Trego's Mountain Ear

"Serving North Lincoln County"

Tag: adventure

  • Not Made in This Millennium

    I have the habit of looking for low mileage older cars. That’s why my two main rigs weren’t made in the 21st century. The Talon is a 1995 with 65K miles on the odometer. The Suzuki Vitara is a 1999, that has just rolled past 90K. My last trip out with it, in the darkness before 8:00 am, and with bright lights close behind me, I clipped a deer’s right hind leg – cracked the edge of the plastic grill and left a small dent in the right fender. I don’t enjoy denting my cars – particularly when lights from the rear, close to my bumper, are a fellow driver’s way of saying I should speed up in deer country.

    My wife drives the “new” car – it’s a 2009 Chrysler PT Dream Cruiser – built in this century. It has a device to tell when the air pressure in a tire gets low. It reported a lot of low tire pressure – I had to inflate the tires to 40 psi to turn the light off. Then I started researching. For the car to monitor tire pressure, it takes a small battery operated device in each tire. After 16 years the batteries probably are a bit tired. I can get new sending units, with new batteries through Amazon for $16 each. I suspect that to make things work right I probably need four for the summer tires and four more for the winter tires. That’s $128 plus the cost of taking each tire off the rim. For years I’ve made do with a tire pressure gauge. I’m still making do with a tire pressure gauge, but I have an annoying light on the dash – not to mention tires that were ran overinflated until I figured out that it’s another spot where modern technology and I aren’t particularly compatible.

    It got me to realizing – I drive cars that were built in the previous millennium. Not just the previous century, but the previous millennium is just as accurate, and shows that I am definitely driving old cars. The state of Montana thinks that because of my advanced age they only need to give me a drivers license that’s good for four years at a time. The bastards may be correct.

  • The Christmas Goats

    The things I don’t know about goats would fill books. But it has been great watching my community spontaneously move into action, small group by small group to do something about two shaggy goats that moved onto the Ant Flat Ranger Station just in time for the Christmas season.

    In some ways their rescue was a bit of a comedy – first the challenge was finding the owner who had lost them, then the assumption was that they had been abandoned. Then the explanation – they had been wandering on their own for most of the year. Renata and I drove down to see them – the long, shaggy coats testified that they had been on their own for a long while. When I stepped out of the car and walked toward them, they ran around the building – but when I turned back to the car, they followed. However long they’ve been on their own, the pair remembered that humans are good creatures.

    And I watched the informal organization on the Trego, Fortine, Stryker Facebook page. First it was folks searching for an owner, folks bringing goat snacks to the old Ranger Station. Then the annoyance at animals being abandoned – and finally the individuals coming forward with determination, a pickup and horse trailer to rescue the goats.

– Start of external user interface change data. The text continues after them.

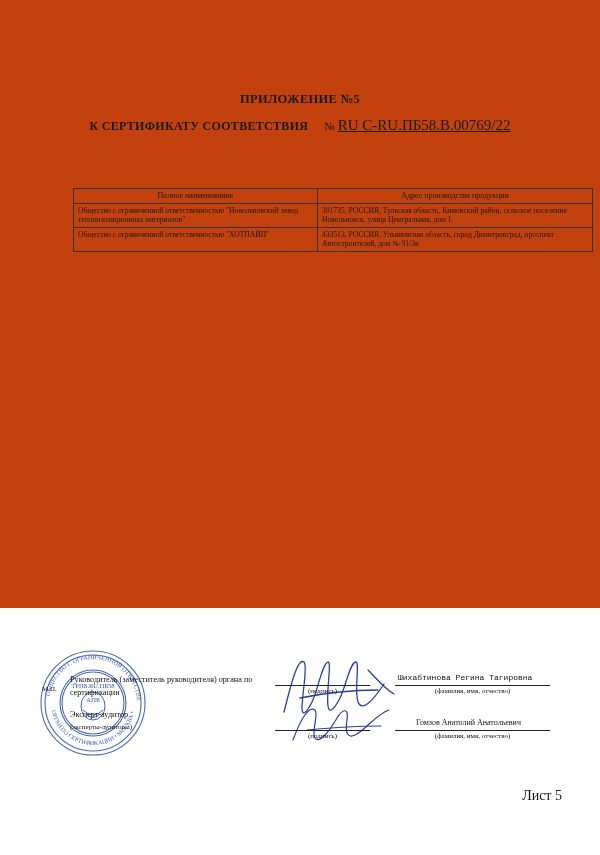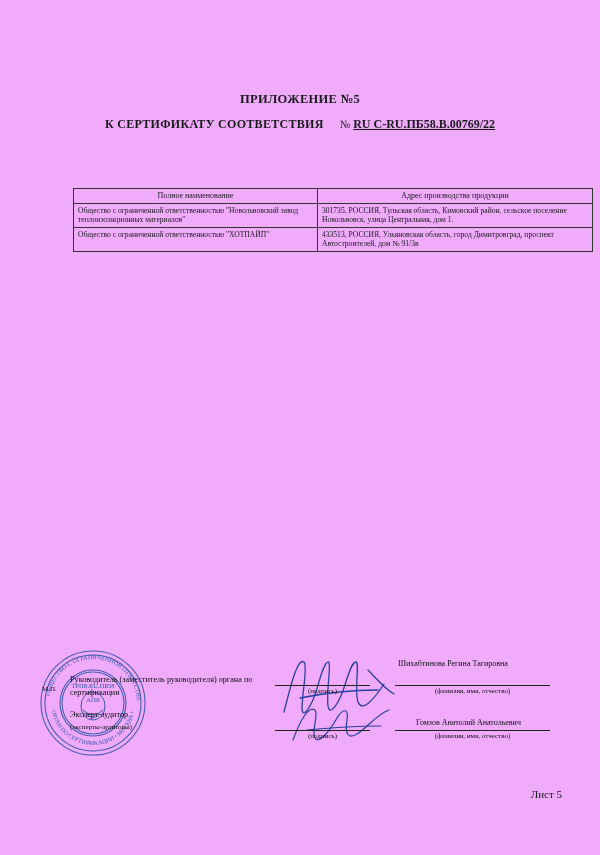--- a/index.html
+++ b/index.html
@@ -12,22 +12,22 @@
     height: 855px;
     position: relative;
     font-family: "Liberation Serif", serif;
     color: #1a1a1a;
     overflow: hidden;
   }
   .page {
     position: absolute;
     left: 0; top: 0;
     width: 600px;
-    height: 855px;
-    background: #f0abfc;
+    height: 608px;
+    background: #c2410c;
   }
   .title-main {
     position: absolute;
     top: 92px;
     left: 0;
     width: 600px;
     text-align: center;
     font-size: 12.5px;
     font-weight: bold;
     letter-spacing: 0.3px;
@@ -45,22 +45,22 @@
   .title-sub-row .lbl {
     letter-spacing: 0.3px;
     margin-top: 36px;
   }
   .title-sub-row .num-prefix {
     font-weight: normal;
     font-size: 11px;
     margin-left: 16px;
   }
   .title-sub-row .cert-num {
-    font-weight: bold;
-    font-size: 12px;
+    font-weight: normal;
+    font-size: 15px;
     text-decoration: underline;
   }
   .oblig {
     position: absolute;
     top: 145px;
     left: 0;
     width: 600px;
     text-align: center;
     font-size: 7.5px;
     letter-spacing: 0.2px;
@@ -130,21 +130,21 @@
   }
   .name-text {
     position: absolute;
     font-size: 8px;
     color: #111;
   }
   .sheet {
     position: absolute;
     right: 38px;
     top: 788px;
-    font-size: 11px;
+    font-size: 14px;
   }
   .stamp {
     position: absolute;
     left: 38px;
     top: 648px;
     width: 110px;
     height: 110px;
   }
   .sign-svg {
     position: absolute;
@@ -242,21 +242,21 @@
 
   <div class="sig-area">
     <div class="role-line" style="left:70px; top:20px;">Руководитель (заместитель руководителя) органа по</div>
     <div class="role-line" style="left:70px; top:33px;">сертификации</div>
     <div class="role-note" style="left:42px; top:21px;margin-top:9px;">М.П.</div>
 
     <div class="sig-line" style="left:275px; top:30px; width:95px;"></div>
     <div class="under-label" style="left:275px; top:32px; width:95px;">(подпись)</div>
 
     <div class="sig-line" style="left:395px; top:30px; width:155px;"></div>
-    <div class="name-text" style="left:398px; top:4px;">Шихабтинова Регина Тагировна</div>
+    <div class="name-text" style="left:398px; top:18px;font-family:Liberation Mono, monospace;">Шихабтинова Регина Тагировна</div>
     <div class="under-label" style="left:395px; top:32px; width:155px;">(фамилия, имя, отчество)</div>
 
     <div class="role-line" style="left:70px; top:55px;">Эксперт-аудитор</div>
     <div class="role-note" style="left:70px; top:68px;">(эксперты-аудиторы)</div>
 
     <div class="sig-line" style="left:275px; top:75px; width:95px;"></div>
     <div class="under-label" style="left:275px; top:77px; width:95px;">(подпись)</div>
 
     <div class="sig-line" style="left:395px; top:75px; width:155px;"></div>
     <div class="name-text" style="left:416px; top:63px;">Гомзов Анатолий Анатольевич</div>

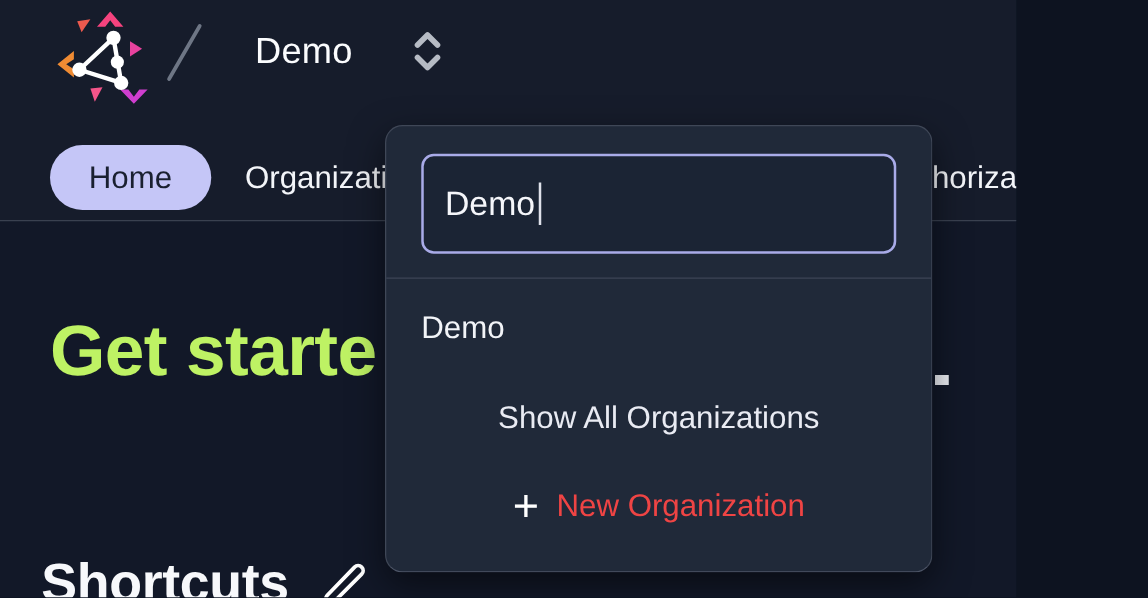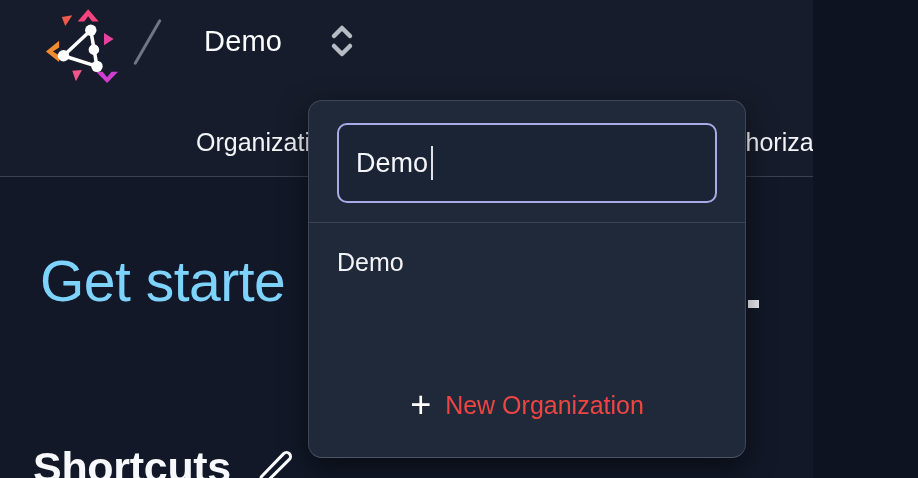--- a/index.html
+++ b/index.html
@@ -26,21 +26,21 @@
     position:absolute;left:40px;top:116px;height:52px;border-radius:26px;
     background:#c5c6f7;display:flex;align-items:center;padding:0 31px;box-sizing:border-box;
   }
   .nav-pill span{font-size:25px;font-weight:500;color:#1a2030;}
   .nav-item{position:absolute;top:128px;font-size:25px;color:#f3f5f9;cursor:pointer;white-space:nowrap;}
   .nav-item.orgs{left:196px;}
   .nav-item.auths{left:708px;}
   
   .hero-heading{
     position:absolute;left:40px;top:248px;margin:0;z-index:1;
-    font-size:57px;font-weight:400;color:#7dd3fc;letter-spacing:-.5px;white-space:nowrap;
+    font-size:57px;font-weight:700;color:#bef264;letter-spacing:-.5px;white-space:nowrap;
   }
   .heading-fragment{
     position:absolute;left:748px;top:300px;width:11px;height:8px;
     background:#edeff4;z-index:3;
   }
   .shortcuts{
     position:absolute;left:33px;top:443px;display:flex;align-items:flex-start;gap:24px;z-index:1;
   }
   .shortcuts h2{margin:0;font-size:43px;font-weight:700;color:#f7f8fb;letter-spacing:-.3px;}
   .pencil{width:40px;height:40px;margin-top:6px;}
@@ -99,20 +99,23 @@
     <div class="slash-sep"></div>
 
     <div class="org-switcher">
       <span class="org-switcher-label">Demo</span>
       <svg class="updown" viewBox="0 0 24 34">
         <path d="M4 12 L12 4 L20 12" fill="none" stroke="#b6bbc4" stroke-width="4.5" stroke-linecap="round" stroke-linejoin="round"></path>
         <path d="M4 22 L12 30 L20 22" fill="none" stroke="#b6bbc4" stroke-width="4.5" stroke-linecap="round" stroke-linejoin="round"></path>
       </svg>
     </div>
 
+    <div class="nav-pill">
+      <span>Home</span>
+    </div>
     <div class="nav-item orgs">Organizations</div>
     <div class="nav-item auths">Authorizations</div>
   </div>
 
   <h1 class="hero-heading">Get starte</h1>
   <div class="heading-fragment"></div>
 
   <div class="shortcuts">
     <h2>Shortcuts</h2>
     <svg class="pencil" viewBox="0 0 24 24">
@@ -124,20 +127,21 @@
 
     <div class="search-box" role="textbox">
       <span class="search-text">Demo</span>
       <span class="caret"></span>
     </div>
 
     <div class="panel-divider"></div>
 
     <div class="dd-item">Demo</div>
 
+    <div class="dd-show-all">Show All Organizations</div>
 
     <div class="dd-new-org">
       <span class="plus">+</span>
       <span class="lbl">New Organization</span>
     </div>
   </div>
 
 </div>
 
 </body></html>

    The rescue didn’t go smoothly – one goat was captured and hauled to a safe place – which left the other alone. Some of the folks who had been following the goats started to chime in on the errors. Now I wasn’t part of the rescue – or of the critics of the rescuers – but there is a little that I do know about goats:

    First, goats are herd animals. A lone goat is not a happy goat. Same as cows and horses, they are social animals. Second, goats are easier to catch when you let them catch themselves. Third, a goat’s pupils are different than ours – they’re kind of like horizontal rectangles. It makes for absolutely fantastic peripheral vision. The book tells me that, without moving their heads, they can see in 340 of a circle’s 360 degrees. A cat’s vertical pupils help the cat to succeed as an ambush predator. The goat’s horizontal pupils make them downright difficult to ambush or sneak up on.

    Facebook reads like the second goat was captured by a couple of women who brought their own goat along – demonstrating to him that they are trustworthy. The photo shared on Facebook showed some pretty respectable ropes around him after he had been caught.

    But the story isn’t about the goats – the story is about the high quality of our neighbors. These are people who will go the extra mile because a couple of goats don’t have a home. These are the same people who will rescue kittens and elderly dogs – in spades. I live in a good neighborhood with good neighbors. I didn’t see anyone calling on the government to fix the problem – I saw people who observed animals in distress, chose to act, and by the time they were done, two goats have a home for new year. They may have been homeless at Christmas – but my hat’s off to the neighbors who took the initiative to get the goats a home for their future.

  • Merry Christmas to All

    I’m accustomed to white Christmases since I was ten years old. Admittedly, I spent a few Christmases south of a projected Mason-Dixon line – but it was at 6,000 feet elevation. Most of the time, as I recall Colorado, I remember that mountains are neat, but altitude sucks. There, I lived at 6,000 feet and looked out at Fisher’s Peak (9,633 feet). Driving north, I’d see Pike’s Peak (14,115 feet). Here, I live at about 3,200 feet and look at Mount Marston (7,340 feet). Life is good – lower elevations, like Libby and Troy have the flooding. My challenge is that nature leaves me firewood and logs to cut and move.

    This year, with wet soils and high winds, we’ve had a lot of blowdown – which will give me plenty to do next spring and summer. The Douglas fir has generally pushed over at the roots, while the Ponderosa pine have tended to snap 20 or 30 feet in the air. The larch, with their needles dropped for the winter, generally stand undisturbed. The leave tree selection will be larch first, P. pine second, D. Fir third. I think the spruce are pretty much gone, but I will try to save the one remaining aspen.

    This Christmas is above freezing, despite NOAA’s projection of cooler than normal. I see a couple of goats down at the old Ranger station – when I stopped to complete my doubletake, they approached the car – I think the message they were trying to convey was “We’re a pair of really nice, really cute goats, and we’re feeling abandoned.” Empty handed, they left me my space – but I think they would have followed me home if I had a bucket and some oats. I note that someone has rescued one of the pair – hopefully they’ll get the other soon. A single goat is a lonely goat.

    On the 23rd, there was a two vehicle wreck, with injuries up above us on Fortine Creek Road. Like Highway 93, we have a lot more traffic now than years back, and it’s the same road as it was in 1967.

    Anyway, Merry Christmas, and a Happy Easter Bunny to all.